ASSIGNMENT: Print the records below exactly, and do not carry over any picture.

★ ★ ★ ★ ★ ★ ★

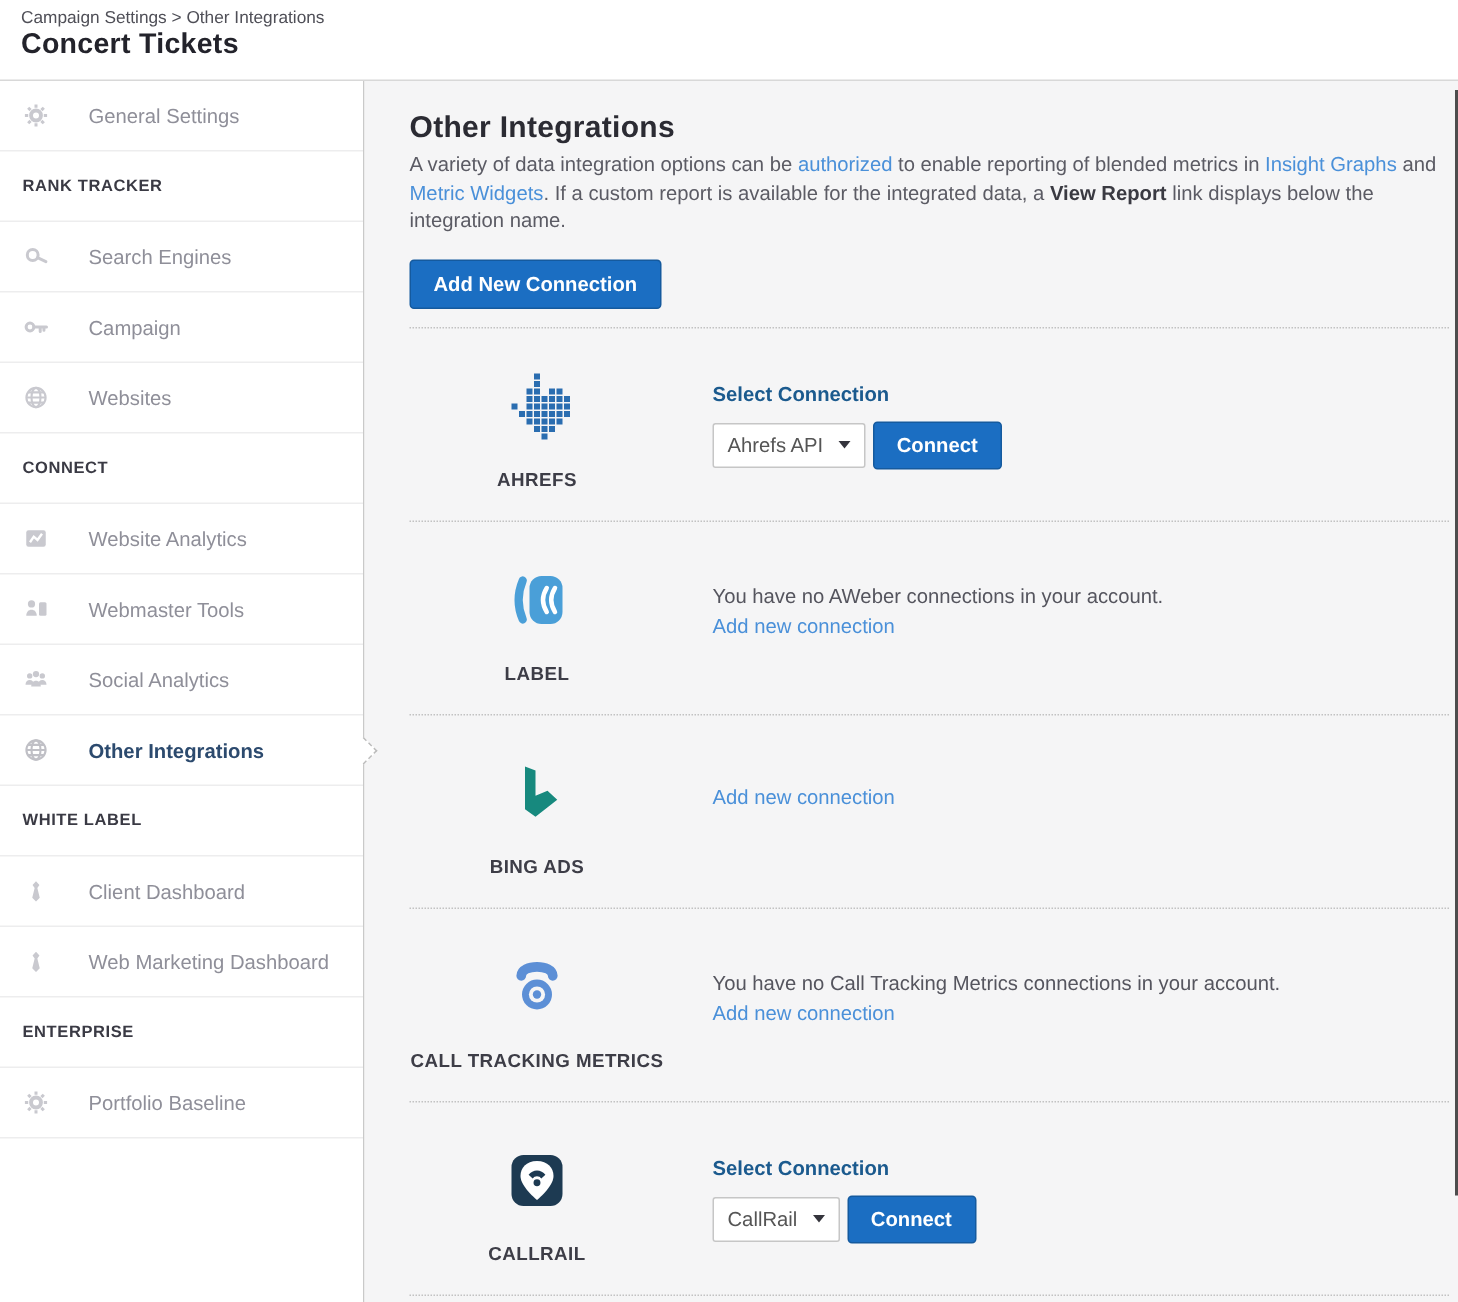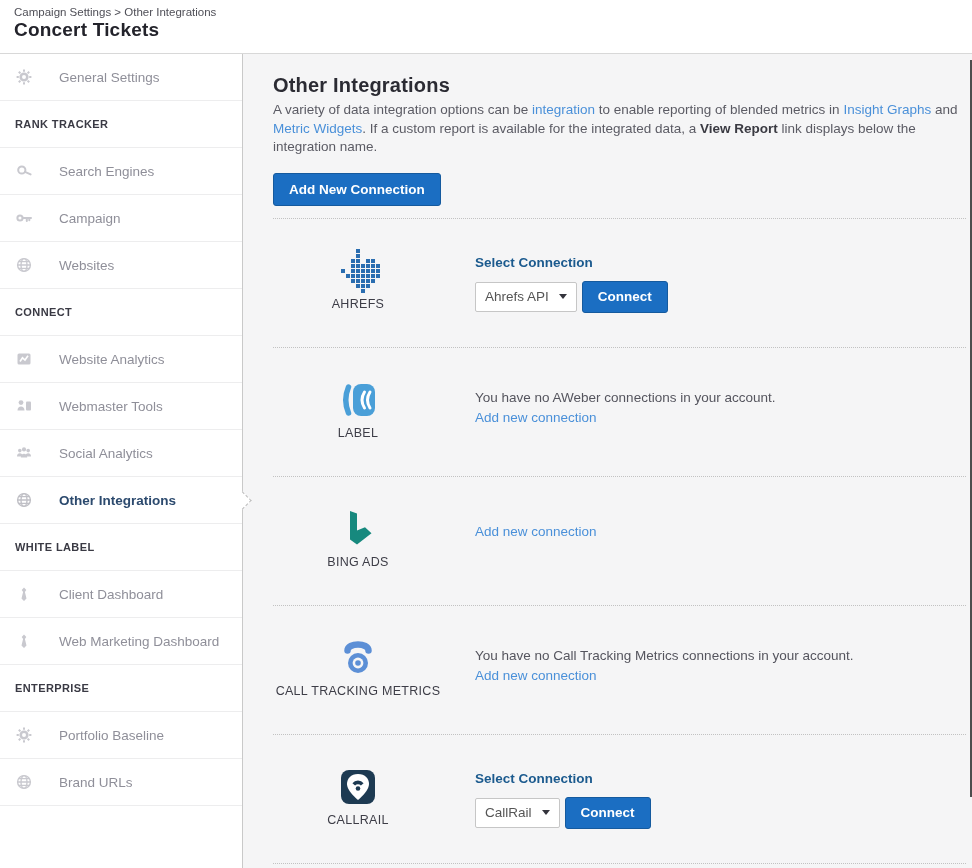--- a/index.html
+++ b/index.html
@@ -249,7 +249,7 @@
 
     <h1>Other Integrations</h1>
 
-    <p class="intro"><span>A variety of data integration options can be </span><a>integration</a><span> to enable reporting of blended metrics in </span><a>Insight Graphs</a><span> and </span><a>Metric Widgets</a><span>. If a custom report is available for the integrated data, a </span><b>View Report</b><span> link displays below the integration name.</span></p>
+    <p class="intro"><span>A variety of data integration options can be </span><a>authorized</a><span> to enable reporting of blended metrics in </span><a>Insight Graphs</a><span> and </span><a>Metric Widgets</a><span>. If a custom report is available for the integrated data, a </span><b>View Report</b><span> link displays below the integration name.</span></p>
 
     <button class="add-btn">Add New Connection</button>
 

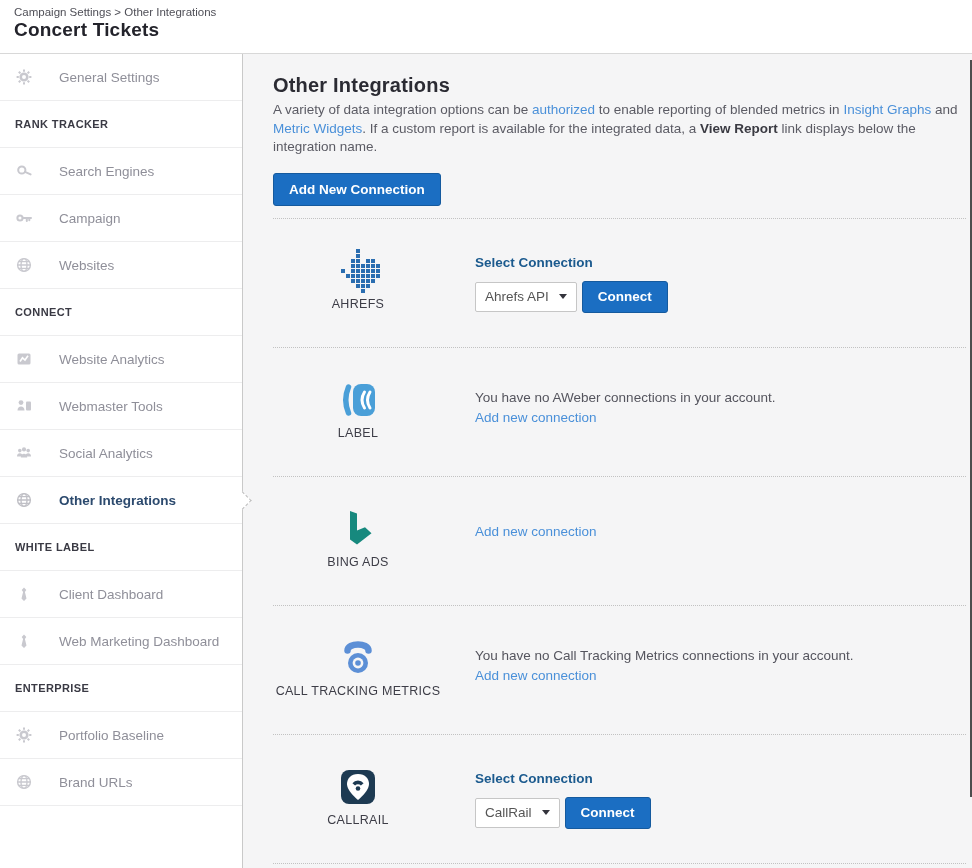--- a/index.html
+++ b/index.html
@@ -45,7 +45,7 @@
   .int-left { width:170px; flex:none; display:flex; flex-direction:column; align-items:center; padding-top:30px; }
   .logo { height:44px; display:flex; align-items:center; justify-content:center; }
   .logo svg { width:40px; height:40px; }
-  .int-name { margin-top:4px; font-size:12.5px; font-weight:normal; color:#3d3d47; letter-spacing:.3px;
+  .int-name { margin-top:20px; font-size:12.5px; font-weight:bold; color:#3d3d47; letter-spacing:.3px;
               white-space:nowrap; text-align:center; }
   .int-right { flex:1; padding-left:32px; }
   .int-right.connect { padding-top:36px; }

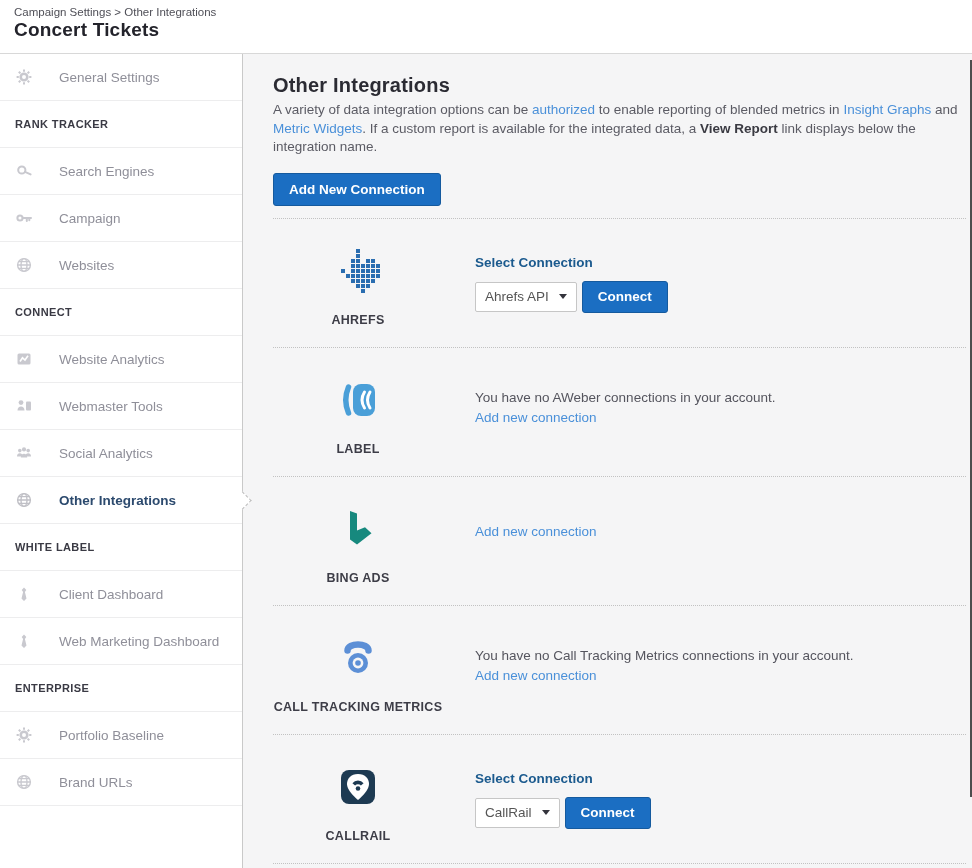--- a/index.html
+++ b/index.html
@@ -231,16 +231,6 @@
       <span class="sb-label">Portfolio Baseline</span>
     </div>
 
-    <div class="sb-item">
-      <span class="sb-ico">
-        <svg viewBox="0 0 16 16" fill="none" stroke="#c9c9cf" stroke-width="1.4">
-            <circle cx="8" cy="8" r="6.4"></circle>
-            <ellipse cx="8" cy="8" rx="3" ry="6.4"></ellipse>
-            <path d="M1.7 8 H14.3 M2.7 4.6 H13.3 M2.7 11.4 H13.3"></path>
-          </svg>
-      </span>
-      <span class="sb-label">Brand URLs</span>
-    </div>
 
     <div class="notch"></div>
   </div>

★ ★ ★ ★ ★ ★ ★

RESPONSE TO THIS EXERCISE:
--- a/index.html
+++ b/index.html
@@ -249,7 +249,7 @@
 
     <h1>Other Integrations</h1>
 
-    <p class="intro"><span>A variety of data integration options can be </span><a>integration</a><span> to enable reporting of blended metrics in </span><a>Insight Graphs</a><span> and </span><a>Metric Widgets</a><span>. If a custom report is available for the integrated data, a </span><b>View Report</b><span> link displays below the integration name.</span></p>
+    <p class="intro"><span>A variety of data integration options can be </span><a>authorized</a><span> to enable reporting of blended metrics in </span><a>Insight Graphs</a><span> and </span><a>Metric Widgets</a><span>. If a custom report is available for the integrated data, a </span><b>View Report</b><span> link displays below the integration name.</span></p>
 
     <button class="add-btn">Add New Connection</button>
 

--- a/index.html
+++ b/index.html
@@ -45,7 +45,7 @@
   .int-left { width:170px; flex:none; display:flex; flex-direction:column; align-items:center; padding-top:30px; }
   .logo { height:44px; display:flex; align-items:center; justify-content:center; }
   .logo svg { width:40px; height:40px; }
-  .int-name { margin-top:4px; font-size:12.5px; font-weight:normal; color:#3d3d47; letter-spacing:.3px;
+  .int-name { margin-top:20px; font-size:12.5px; font-weight:bold; color:#3d3d47; letter-spacing:.3px;
               white-space:nowrap; text-align:center; }
   .int-right { flex:1; padding-left:32px; }
   .int-right.connect { padding-top:36px; }

--- a/index.html
+++ b/index.html
@@ -231,16 +231,6 @@
       <span class="sb-label">Portfolio Baseline</span>
     </div>
 
-    <div class="sb-item">
-      <span class="sb-ico">
-        <svg viewBox="0 0 16 16" fill="none" stroke="#c9c9cf" stroke-width="1.4">
-            <circle cx="8" cy="8" r="6.4"></circle>
-            <ellipse cx="8" cy="8" rx="3" ry="6.4"></ellipse>
-            <path d="M1.7 8 H14.3 M2.7 4.6 H13.3 M2.7 11.4 H13.3"></path>
-          </svg>
-      </span>
-      <span class="sb-label">Brand URLs</span>
-    </div>
 
     <div class="notch"></div>
   </div>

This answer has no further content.